Exercise materials Start Marker
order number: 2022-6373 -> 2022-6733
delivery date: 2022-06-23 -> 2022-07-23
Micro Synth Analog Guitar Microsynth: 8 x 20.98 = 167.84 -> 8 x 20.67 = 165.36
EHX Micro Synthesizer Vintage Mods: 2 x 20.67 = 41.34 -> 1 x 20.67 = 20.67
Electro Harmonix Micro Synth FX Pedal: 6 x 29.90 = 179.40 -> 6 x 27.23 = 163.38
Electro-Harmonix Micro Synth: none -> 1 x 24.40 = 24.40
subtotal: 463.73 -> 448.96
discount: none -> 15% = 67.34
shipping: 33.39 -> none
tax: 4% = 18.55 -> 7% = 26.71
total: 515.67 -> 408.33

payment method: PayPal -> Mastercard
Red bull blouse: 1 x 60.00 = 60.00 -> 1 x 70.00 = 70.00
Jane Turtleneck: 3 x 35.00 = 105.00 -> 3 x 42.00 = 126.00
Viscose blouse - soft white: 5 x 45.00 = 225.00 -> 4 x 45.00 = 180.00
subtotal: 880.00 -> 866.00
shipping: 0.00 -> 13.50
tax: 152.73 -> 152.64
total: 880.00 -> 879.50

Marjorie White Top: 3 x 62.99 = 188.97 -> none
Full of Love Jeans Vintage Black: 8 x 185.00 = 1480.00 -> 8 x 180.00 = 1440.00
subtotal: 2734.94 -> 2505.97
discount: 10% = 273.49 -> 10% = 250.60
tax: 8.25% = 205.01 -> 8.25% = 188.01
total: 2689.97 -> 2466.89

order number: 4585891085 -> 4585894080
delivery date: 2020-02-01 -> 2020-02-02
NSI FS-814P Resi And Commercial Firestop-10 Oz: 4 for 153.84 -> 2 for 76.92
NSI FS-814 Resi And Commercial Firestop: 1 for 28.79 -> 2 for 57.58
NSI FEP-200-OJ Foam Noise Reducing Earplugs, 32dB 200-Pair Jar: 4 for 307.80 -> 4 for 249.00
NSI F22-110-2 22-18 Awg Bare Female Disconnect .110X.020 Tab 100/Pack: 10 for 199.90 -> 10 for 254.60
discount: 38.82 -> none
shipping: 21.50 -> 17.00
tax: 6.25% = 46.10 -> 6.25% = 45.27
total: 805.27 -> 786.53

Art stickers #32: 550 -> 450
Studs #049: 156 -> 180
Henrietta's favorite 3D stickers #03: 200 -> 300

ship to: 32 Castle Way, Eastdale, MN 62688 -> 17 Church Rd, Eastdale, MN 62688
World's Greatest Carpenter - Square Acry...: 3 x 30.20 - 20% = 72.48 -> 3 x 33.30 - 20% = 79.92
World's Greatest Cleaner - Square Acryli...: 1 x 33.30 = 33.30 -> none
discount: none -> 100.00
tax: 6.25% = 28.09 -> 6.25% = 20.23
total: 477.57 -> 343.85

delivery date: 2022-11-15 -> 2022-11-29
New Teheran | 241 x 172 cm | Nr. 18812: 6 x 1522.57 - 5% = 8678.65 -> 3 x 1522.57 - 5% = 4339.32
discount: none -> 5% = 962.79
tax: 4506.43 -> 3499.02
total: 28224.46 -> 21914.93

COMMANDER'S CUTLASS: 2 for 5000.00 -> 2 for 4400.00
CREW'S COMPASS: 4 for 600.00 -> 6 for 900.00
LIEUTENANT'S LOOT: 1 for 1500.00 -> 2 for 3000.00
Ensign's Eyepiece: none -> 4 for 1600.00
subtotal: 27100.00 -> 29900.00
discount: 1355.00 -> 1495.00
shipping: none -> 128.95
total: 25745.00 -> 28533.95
Exercise materials End Marker
Work task: Line by line, transcribe the material above exactly.

Reply to the task:
order number: 2022-6373 -> 2022-6733
delivery date: 2022-06-23 -> 2022-07-23
Micro Synth Analog Guitar Microsynth: 8 x 20.98 = 167.84 -> 8 x 20.67 = 165.36
EHX Micro Synthesizer Vintage Mods: 2 x 20.67 = 41.34 -> 1 x 20.67 = 20.67
Electro Harmonix Micro Synth FX Pedal: 6 x 29.90 = 179.40 -> 6 x 27.23 = 163.38
Electro-Harmonix Micro Synth: none -> 1 x 24.40 = 24.40
subtotal: 463.73 -> 448.96
discount: none -> 15% = 67.34
shipping: 33.39 -> none
tax: 4% = 18.55 -> 7% = 26.71
total: 515.67 -> 408.33

payment method: PayPal -> Mastercard
Red bull blouse: 1 x 60.00 = 60.00 -> 1 x 70.00 = 70.00
Jane Turtleneck: 3 x 35.00 = 105.00 -> 3 x 42.00 = 126.00
Viscose blouse - soft white: 5 x 45.00 = 225.00 -> 4 x 45.00 = 180.00
subtotal: 880.00 -> 866.00
shipping: 0.00 -> 13.50
tax: 152.73 -> 152.64
total: 880.00 -> 879.50

Marjorie White Top: 3 x 62.99 = 188.97 -> none
Full of Love Jeans Vintage Black: 8 x 185.00 = 1480.00 -> 8 x 180.00 = 1440.00
subtotal: 2734.94 -> 2505.97
discount: 10% = 273.49 -> 10% = 250.60
tax: 8.25% = 205.01 -> 8.25% = 188.01
total: 2689.97 -> 2466.89

order number: 4585891085 -> 4585894080
delivery date: 2020-02-01 -> 2020-02-02
NSI FS-814P Resi And Commercial Firestop-10 Oz: 4 for 153.84 -> 2 for 76.92
NSI FS-814 Resi And Commercial Firestop: 1 for 28.79 -> 2 for 57.58
NSI FEP-200-OJ Foam Noise Reducing Earplugs, 32dB 200-Pair Jar: 4 for 307.80 -> 4 for 249.00
NSI F22-110-2 22-18 Awg Bare Female Disconnect .110X.020 Tab 100/Pack: 10 for 199.90 -> 10 for 254.60
discount: 38.82 -> none
shipping: 21.50 -> 17.00
tax: 6.25% = 46.10 -> 6.25% = 45.27
total: 805.27 -> 786.53

Art stickers #32: 550 -> 450
Studs #049: 156 -> 180
Henrietta's favorite 3D stickers #03: 200 -> 300

ship to: 32 Castle Way, Eastdale, MN 62688 -> 17 Church Rd, Eastdale, MN 62688
World's Greatest Carpenter - Square Acry...: 3 x 30.20 - 20% = 72.48 -> 3 x 33.30 - 20% = 79.92
World's Greatest Cleaner - Square Acryli...: 1 x 33.30 = 33.30 -> none
discount: none -> 100.00
tax: 6.25% = 28.09 -> 6.25% = 20.23
total: 477.57 -> 343.85

delivery date: 2022-11-15 -> 2022-11-29
New Teheran | 241 x 172 cm | Nr. 18812: 6 x 1522.57 - 5% = 8678.65 -> 3 x 1522.57 - 5% = 4339.32
discount: none -> 5% = 962.79
tax: 4506.43 -> 3499.02
total: 28224.46 -> 21914.93

COMMANDER'S CUTLASS: 2 for 5000.00 -> 2 for 4400.00
CREW'S COMPASS: 4 for 600.00 -> 6 for 900.00
LIEUTENANT'S LOOT: 1 for 1500.00 -> 2 for 3000.00
Ensign's Eyepiece: none -> 4 for 1600.00
subtotal: 27100.00 -> 29900.00
discount: 1355.00 -> 1495.00
shipping: none -> 128.95
total: 25745.00 -> 28533.95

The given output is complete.